Does your Corolla produce a loud roar or grinding from one of the front wheels? Is it louder when turning? The bearing is worn out and needs to be replaced. This article describes step-by-step instructions for replacing the bearing.
The following article describes the process of replacing the front wheel bearing in a 2003, 2004, 2005, 2006, 2007, or 2008 Toyota Corolla, Matrix, or Pontiac Vibe. This method does NOT require a press to press the bearing into the steering knuckle, and since the steering knuckle does not need to be removed, the vehicle will NOT require an alignment when you are done. Instead of a press, a bearing pusher is used; the idea is the same as a press, but uses mechanical action rather than hydraulics, and it is also quite a bit more cost effective.
How do you know you have bad bearings?
First a little background on the symptoms of the problem that led to the bearing replacement.
The 2004 Corolla slowly developed much louder road noise when driving over the course of about 6 months, particularly above about 50-60 mph, though could be heard faintly at speeds lower than this. The noise wasn’t a grinding so much, as just louder than normal. I heard it described as a ‘roar’ coming from the front of the vehicle. At first it was faint, and I could at times convince myself that it was just the road or the tires. But over time it got louder.
The car needed new tires. I was thinking of selling it, so I just replaced the 2 tires that were the worst, thinking this would fix the problem. It did not fix it; the problem remained.
Thinking the problem was a front bearing, I took the car to a local shop to diagnose the problem. They said no, it was the 2 remaining bad tires causing the issue. I bought 2 more tires from them. This did not fix the problem either, at which point they said it was a bad bearing and they would replace it for $400. I said forget it and brought the car home.
The loud road noise sound was significantly more pronounced when turning to the right, say for example on the freeway, going 70 mph, and taking a gradual curve to the right, the sound would get louder. A similar turn to the left made the sound become quieter, or even disappear. This led me to believe initially that the problem was with the front left bearing, since a turn to the right would put more pressure on the left bearing, and I assumed that would make it louder.
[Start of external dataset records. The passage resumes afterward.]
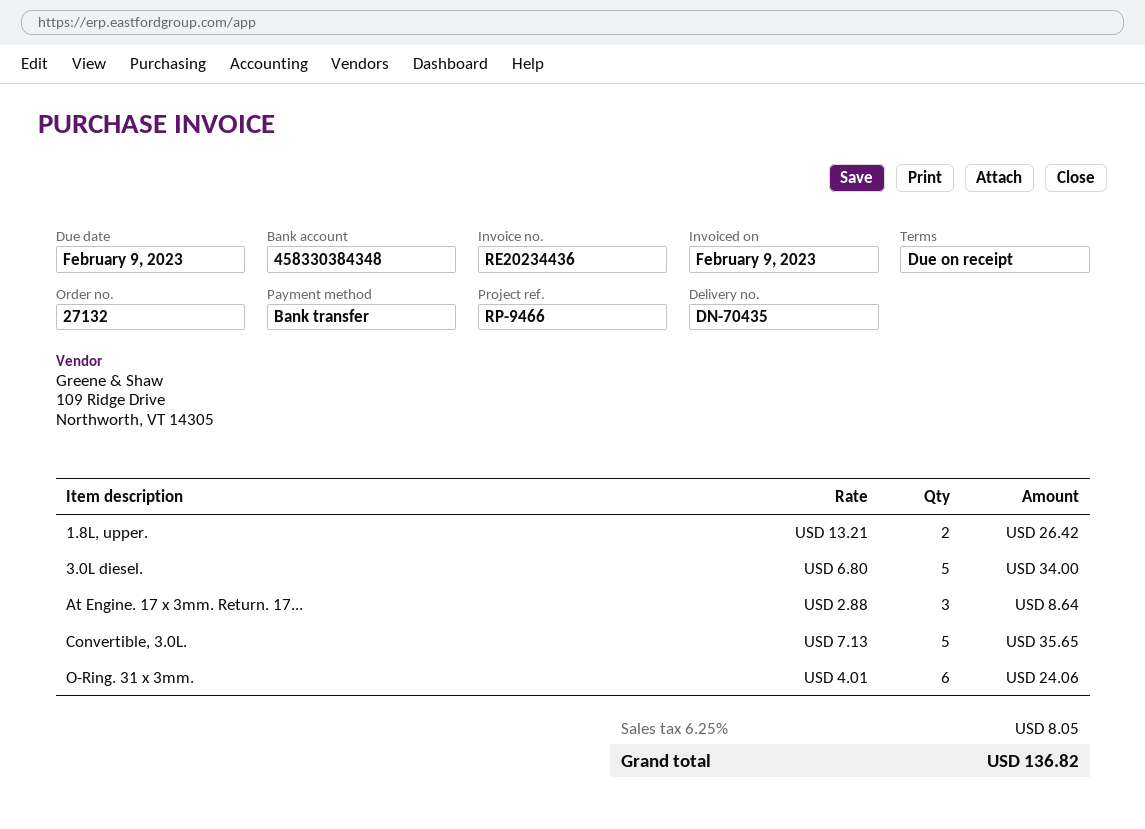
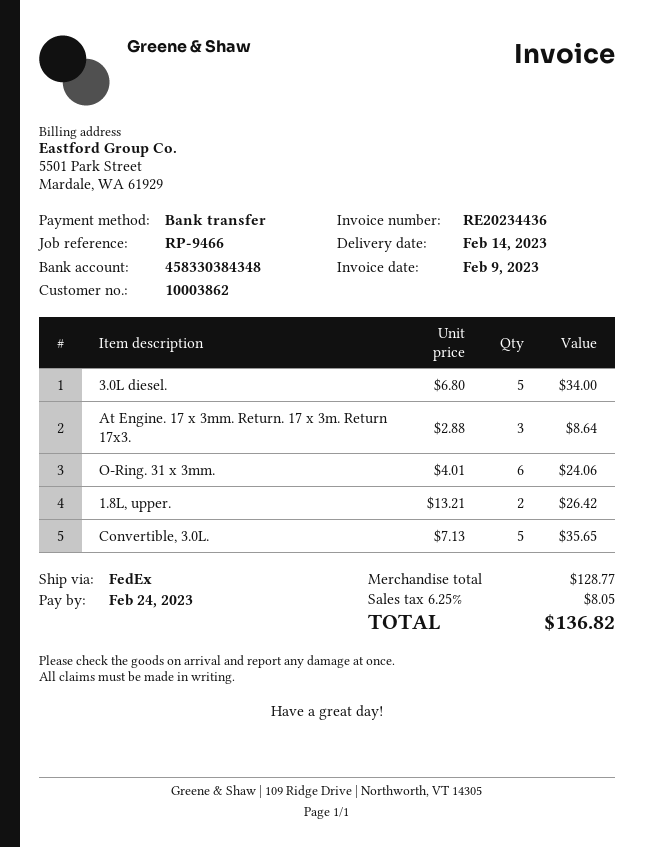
due date: 2023-02-09 -> 2023-02-24

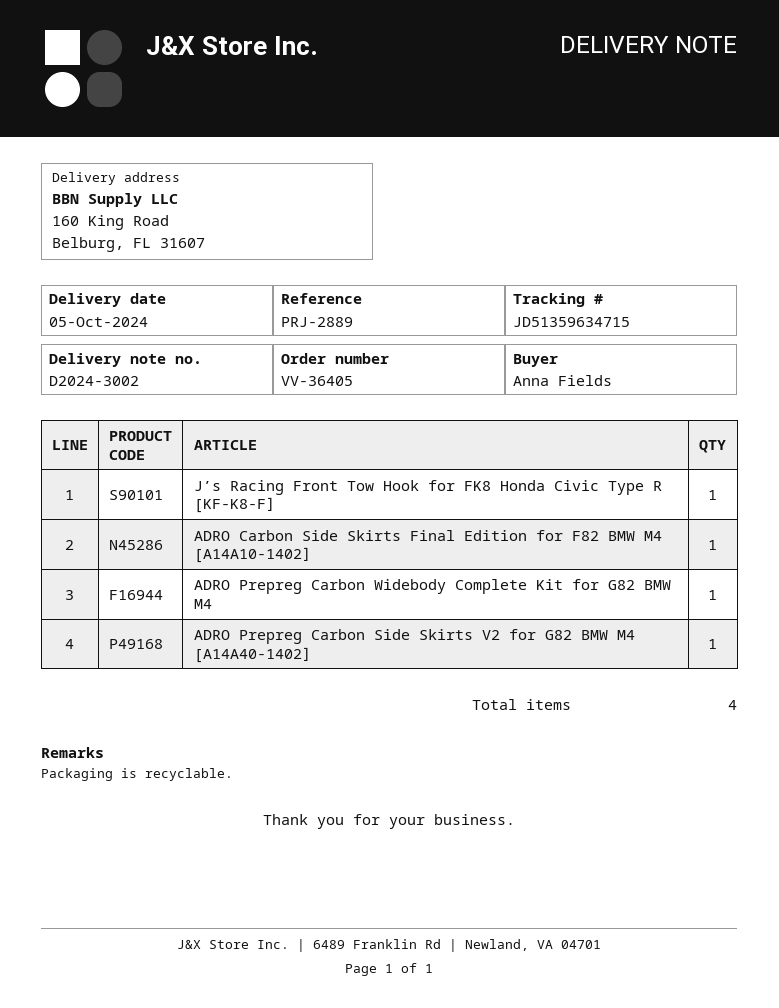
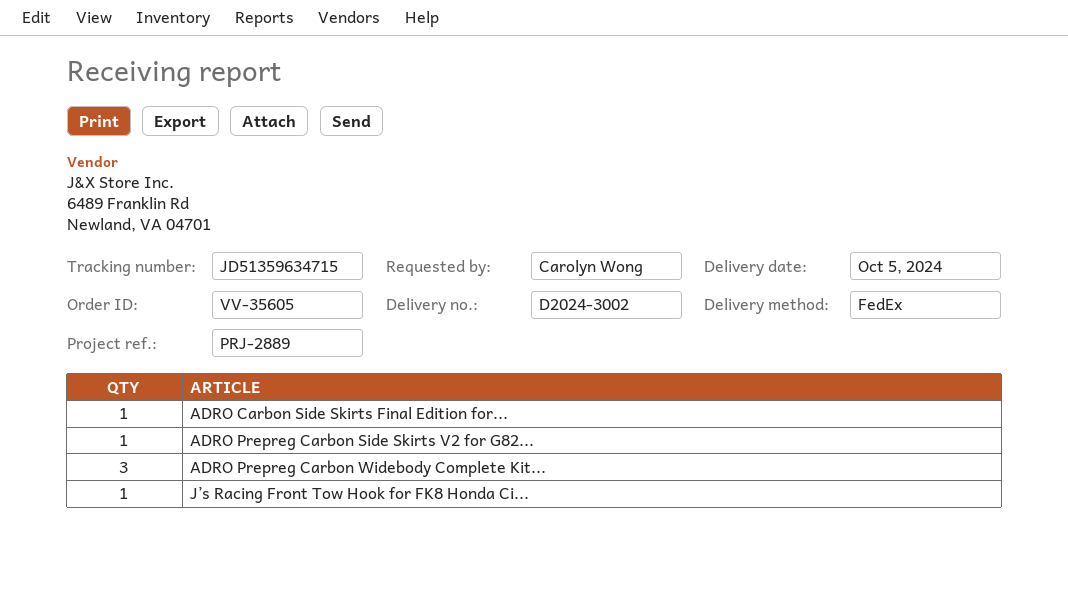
order number: VV-36405 -> VV-35605
ordered by: Anna Fields -> Carolyn Wong
ADRO Prepreg Carbon Widebody Complete Kit for G82 BMW M4: 1 -> 3

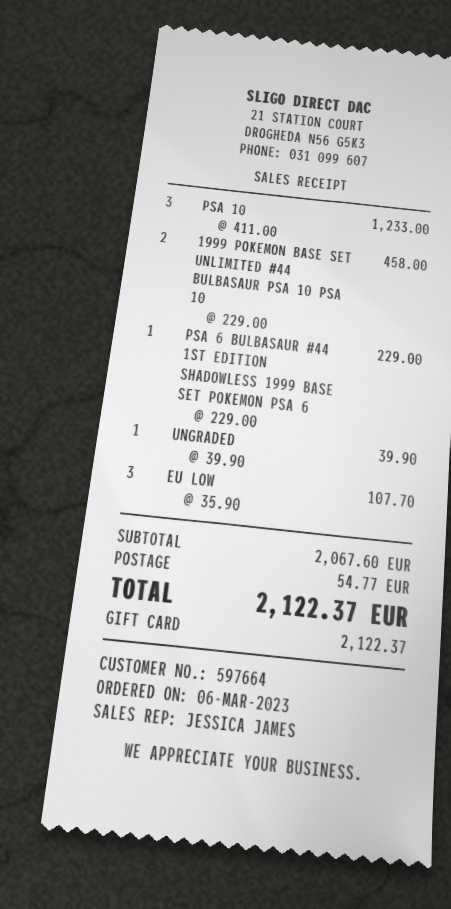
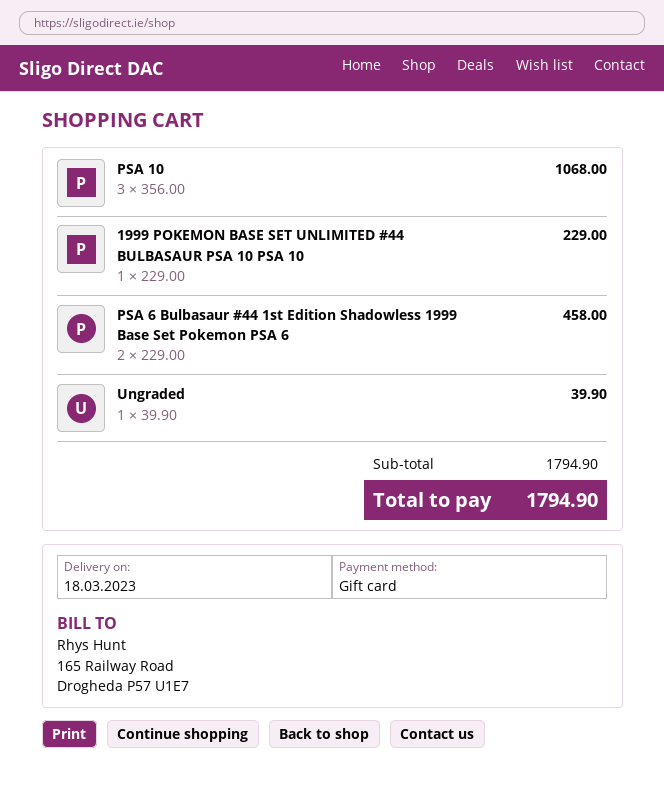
PSA 10: 3 x 411.00 = 1233.00 -> 3 x 356.00 = 1068.00
1999 POKEMON BASE SET UNLIMITED #44 BULBASAUR PSA 10 PSA 10: 2 x 229.00 = 458.00 -> 1 x 229.00 = 229.00
PSA 6 BULBASAUR #44 1ST EDITION SHADOWLESS 1999 BASE SET POKEMON PSA 6: 1 x 229.00 = 229.00 -> 2 x 229.00 = 458.00
EU LOW: 3 x 35.90 = 107.70 -> none
subtotal: 2067.60 -> 1794.90
shipping: 54.77 -> none
total: 2122.37 -> 1794.90

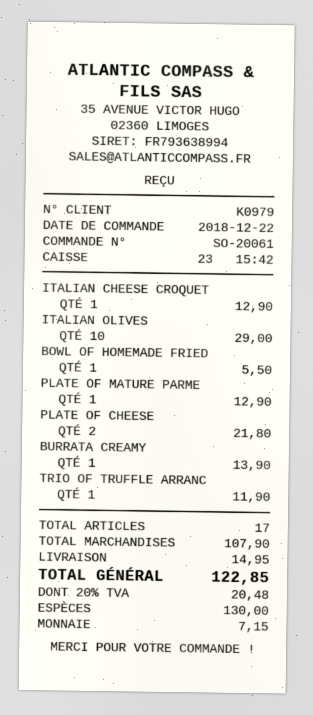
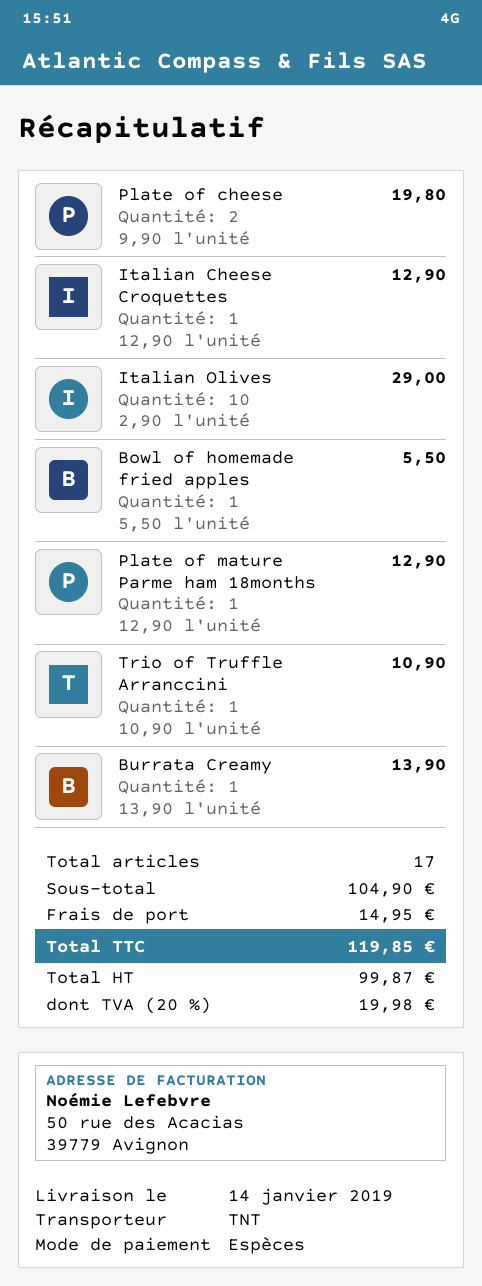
PLATE OF CHEESE: 2 for 21.80 -> 2 for 19.80
TRIO OF TRUFFLE ARRANC: 1 for 11.90 -> 1 for 10.90
subtotal: 107.90 -> 104.90
tax: 20% = 20.48 -> 20% = 19.98
total: 122.85 -> 119.85

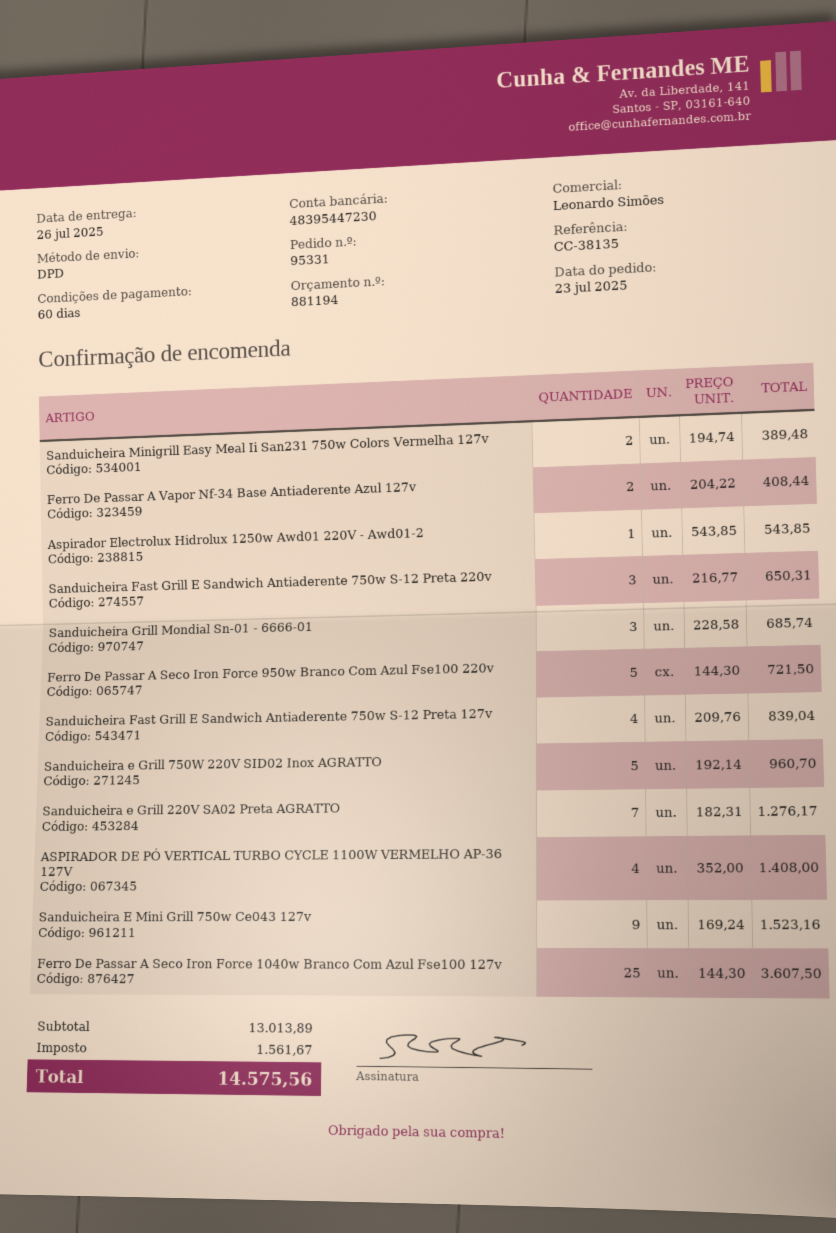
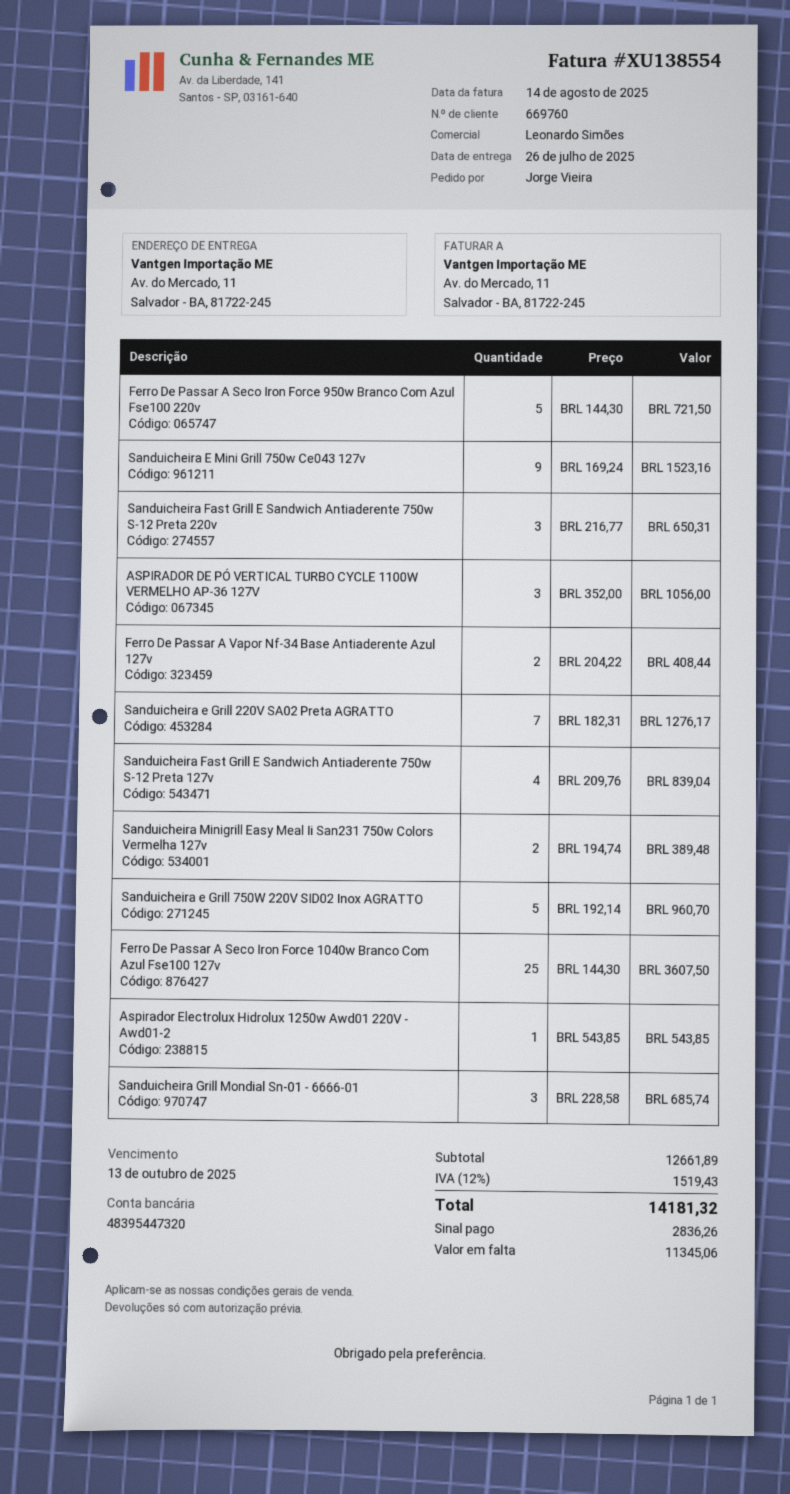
bank account: 48395447230 -> 48395447320
ASPIRADOR DE PÓ VERTICAL TURBO CYCLE 1100W VERMELHO AP-36 127V: 4 x 352.00 = 1408.00 -> 3 x 352.00 = 1056.00
subtotal: 13013.89 -> 12661.89
tax: 1561.67 -> 1519.43
total: 14575.56 -> 14181.32

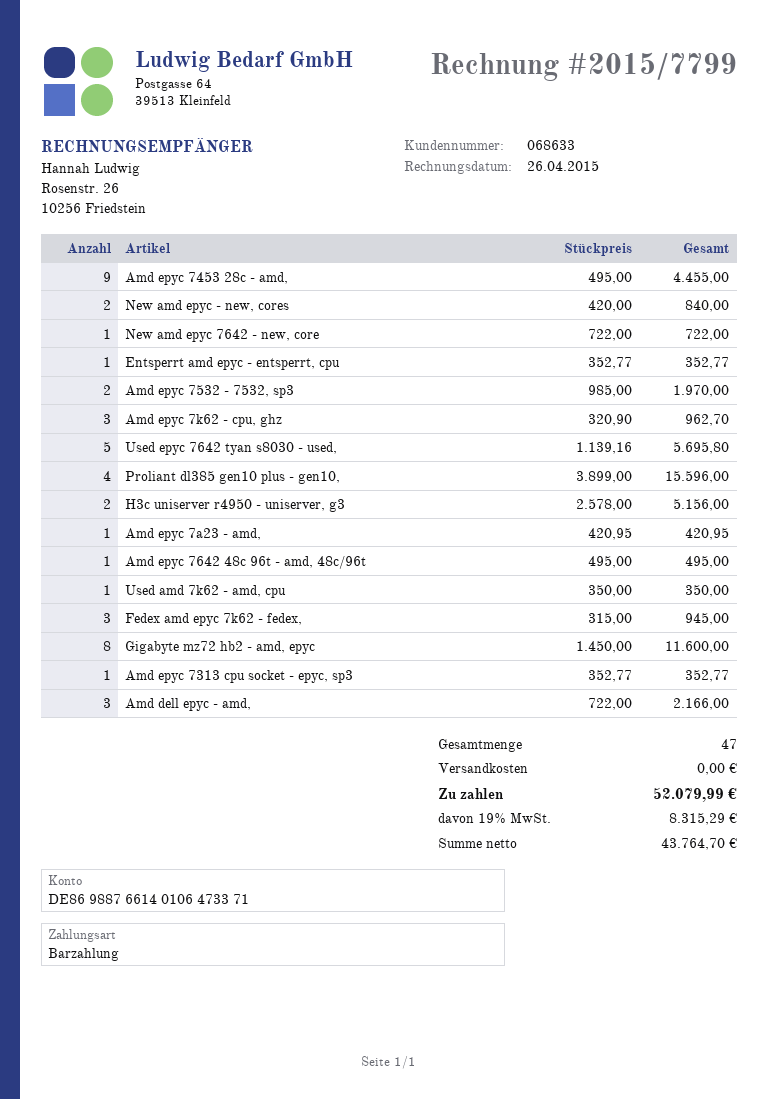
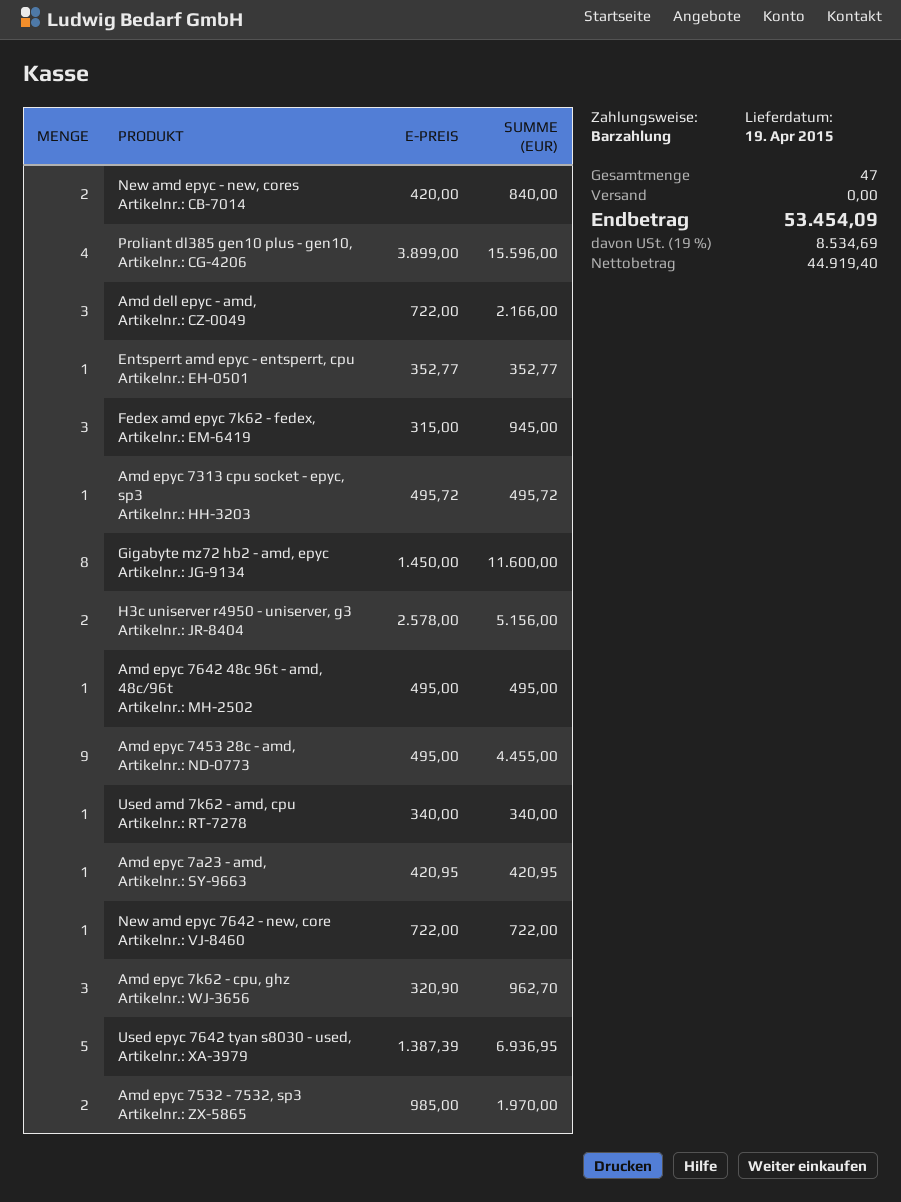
Used epyc 7642 tyan s8030 - used,: 5 x 1139.16 = 5695.80 -> 5 x 1387.39 = 6936.95
Used amd 7k62 - amd, cpu: 1 x 350.00 = 350.00 -> 1 x 340.00 = 340.00
Amd epyc 7313 cpu socket - epyc, sp3: 1 x 352.77 = 352.77 -> 1 x 495.72 = 495.72
net: 43764.70 -> 44919.40
tax: 19% = 8315.29 -> 19% = 8534.69
total: 52079.99 -> 53454.09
This was incorrect. For some reason, when the load was LIFTED from the bearing, that is when the noise got louder. Anyway, eventually (after about 6 months of louder road noise) the car began to develop a vibration felt primarily through the steering wheel but quite pronounced. It did not seem safe to drive the vehicle over about 65 mph at that point.
Also one of the days when I drove it at highway speeds for about an hour, the front right wheel was very hot when I arrived. I began to suspect a problem with the front right brake caliper, and took the wheel and brake off to inspect, and it looked fine. I suspect that the bad bearing was causing excessive play in the wheel that caused the rotor to wobble and contact the brake pads, which caused the vibration.
I finally diagnosed the problem by performing the following:
- Jack up the car in the front on both sides. Put jack-stands under both sides.
- Removed both front tires.
- Remove both front brakes (to eliminate the sound of the pads sliding on the rotors).
- Remove both rotors (to eliminate the sound of the rotors clanking).
- Use a mechanics stethoscope (screwdriver) and press the tip onto the strut, and the end of the handle against the ear. Then put the car in neutral and rotate the axle by hand.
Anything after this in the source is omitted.